Natacha Appanah était très émouvante à La Grande librairie, lors de la présentation de ce livre. Et puis, cela est arrivé jusqu’à l’oreille de ma fille, et c’est devenu un cadeau d’anniversaire. Chic.
Très beau livre sur la mémoire. Celle des coolies à l’île Maurice, les travailleurs qui sont venus remplacer les esclaves qui coupaient la canne à sucre dans l’île. C’étaient, pour la plupart, des indiens, qu’on appelait les engagés. Un engagement plutôt définitif, puisque presque tous restaient dans l’île. Les ancêtres de Natacha Appanah étaient de ceux-là, et c’est leur histoire qu’elle raconte. Peut-on vraiment dire qu’elle les raconte. Elle nous confie dans le creux de l’oreille leurs vies à Maurice, leurs joies, leurs peines. Et les siennes à la découverte (ou redécouverte) de leurs itinéraires.
Un livre très touchant sur les migrations, les exploités, la lutte des classes qui conduit parfois à mettre les poings… pas sur les i, mais sur la gueule du patron. Livre magnifique, avec photos familiales. Bravo. L’écriture est posée, poétique, sensible. Que dire de plus. Rien, sinon : « […] Tant qu’il y aura des mers, tant qu’il y aura la misère, tant qu’il y aura des dominants et des dominés, j’ai l’impression qu’il y aura toujours des bateaux pour transporter les hommes qui rêvent d’un monde meilleur. […] » (p. 18).

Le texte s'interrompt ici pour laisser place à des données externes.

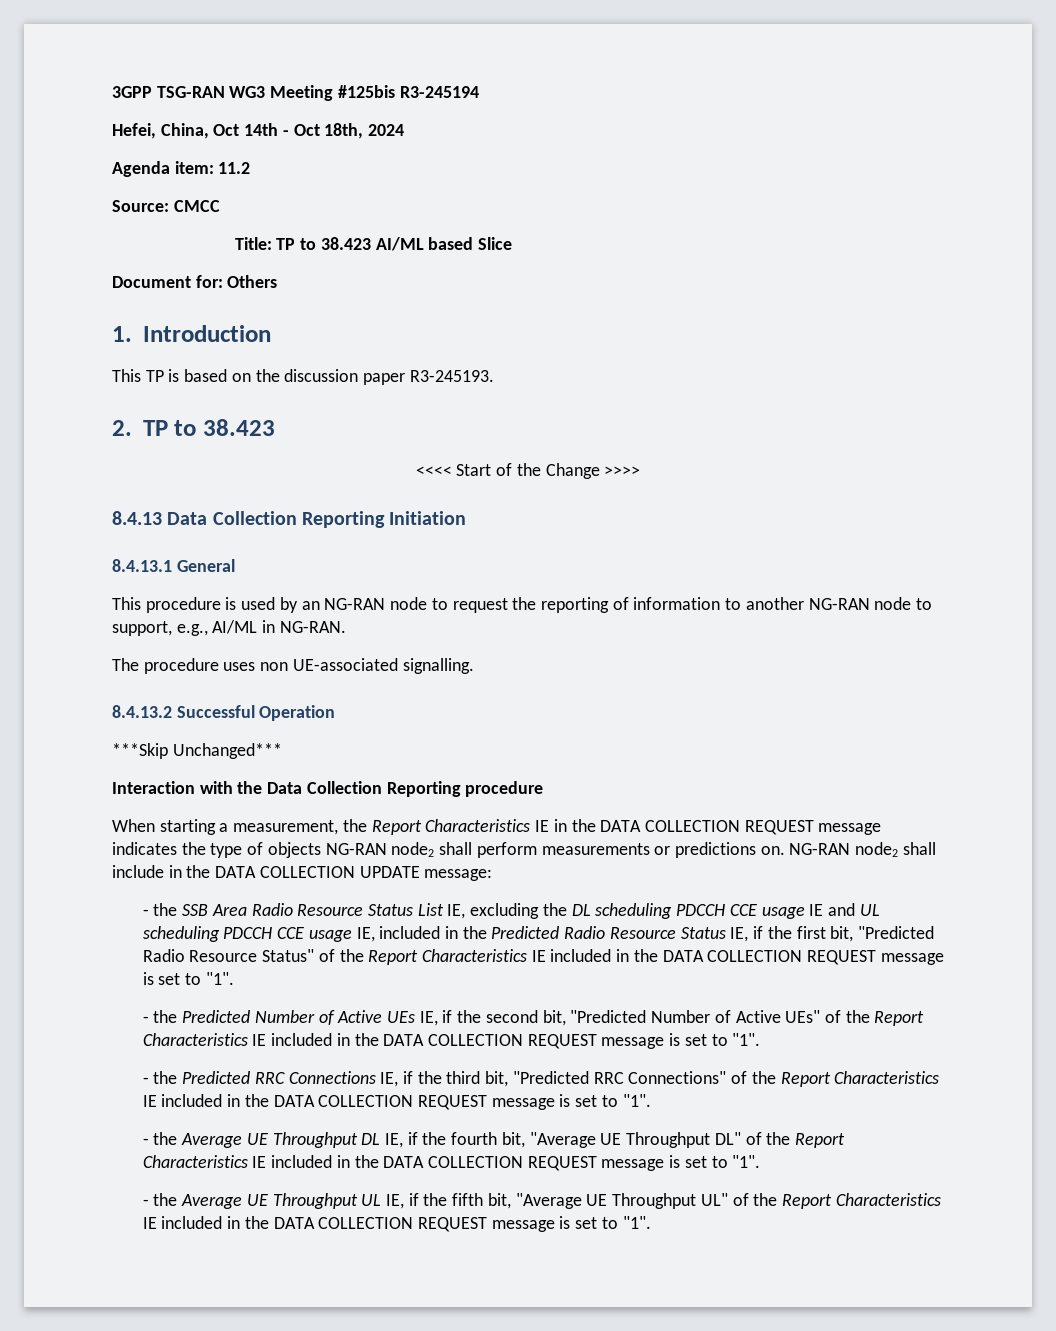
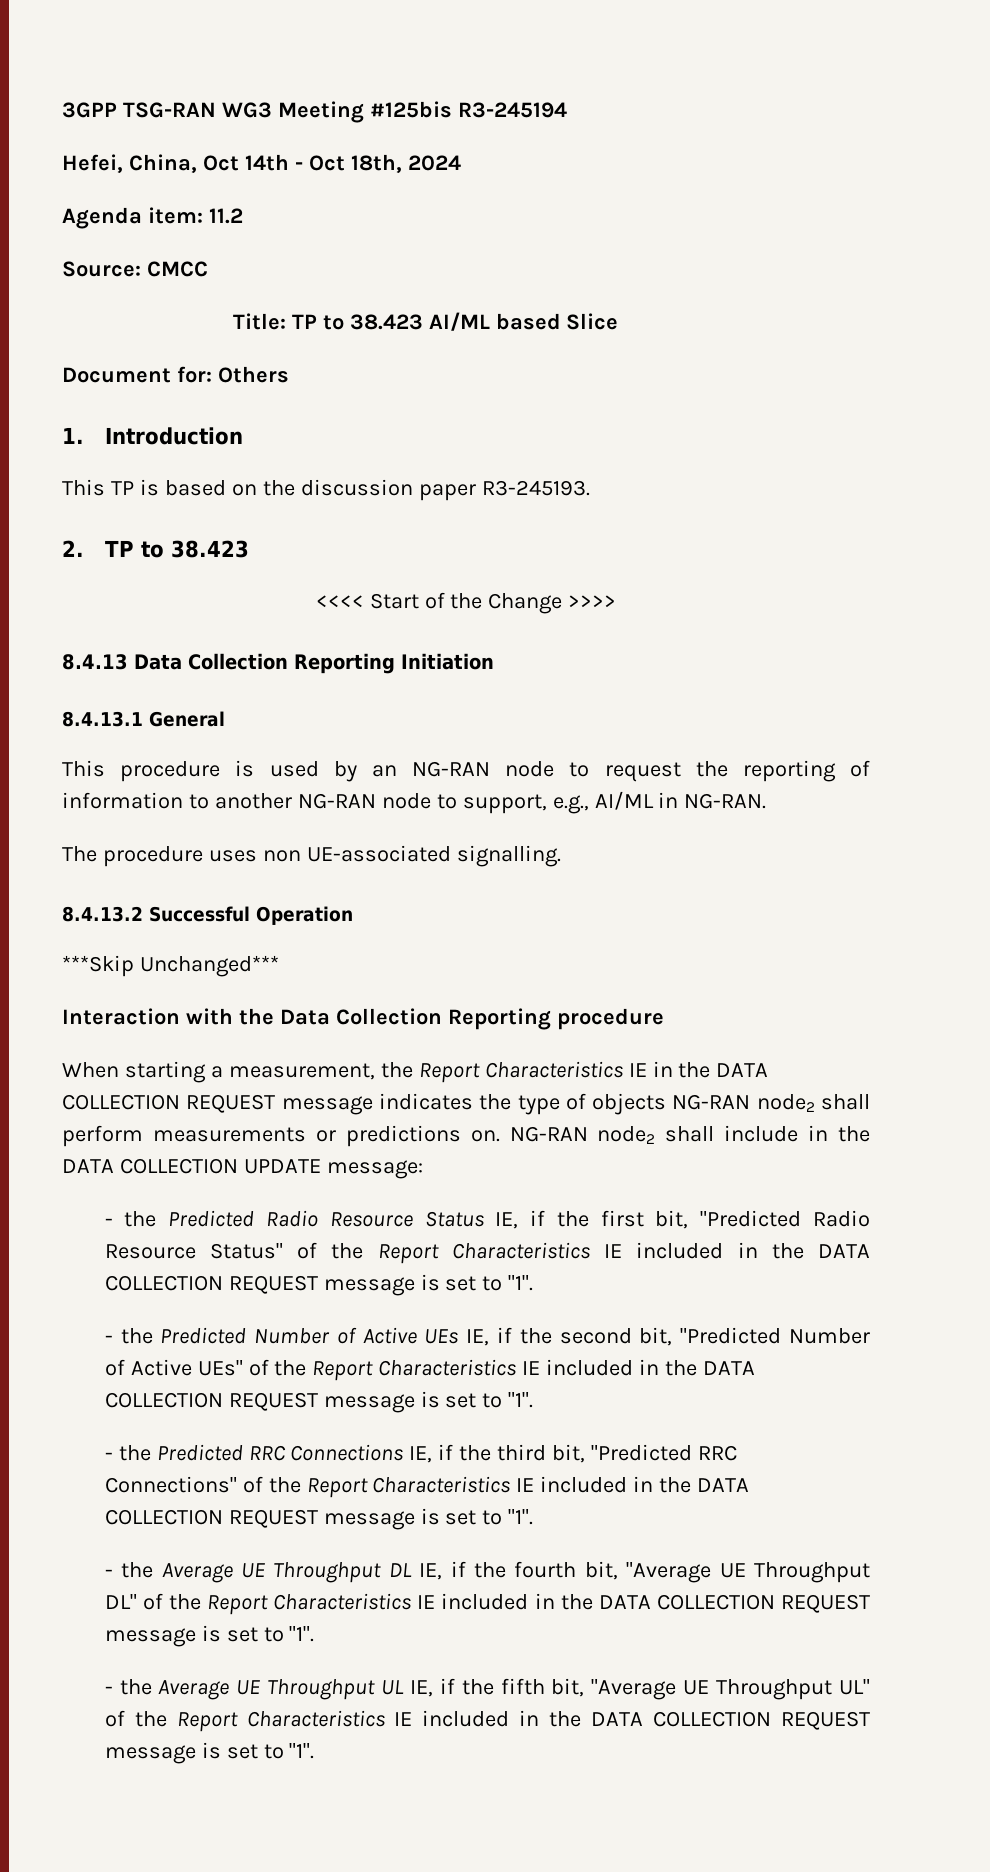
- - the SSB Area Radio Resource Status List IE, excluding the DL scheduling PDCCH CCE usage IE and UL scheduling PDCCH CCE usage IE, included in the Predicted Radio Resource Status IE, if the first bit, "Predicted Radio Resource Status" of the Report Characteristics IE included in the DATA COLLECTION REQUEST message is set to "1".
+ - the Predicted Radio Resource Status IE, if the first bit, "Predicted Radio Resource Status" of the Report Characteristics IE included in the DATA COLLECTION REQUEST message is set to "1".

Un autre mauricien, J.M.G. Le Clézio, avait demandé il y a quelques années plus d’humanité à Macron, envers les migrants. Sans effet aucun, bien entendu. Cette « mémoire délavée » est la bienvenue à l’heure où les frontières se ferment, encore et toujours. Et pourtant, il en faut, des « engagés » de tous les pays, pour couper la canne à sucre… Ou pour tant d’autres tâches qui permettent aux riches occidentaux de profiter pleinement de leurs vies de … riches occidentaux.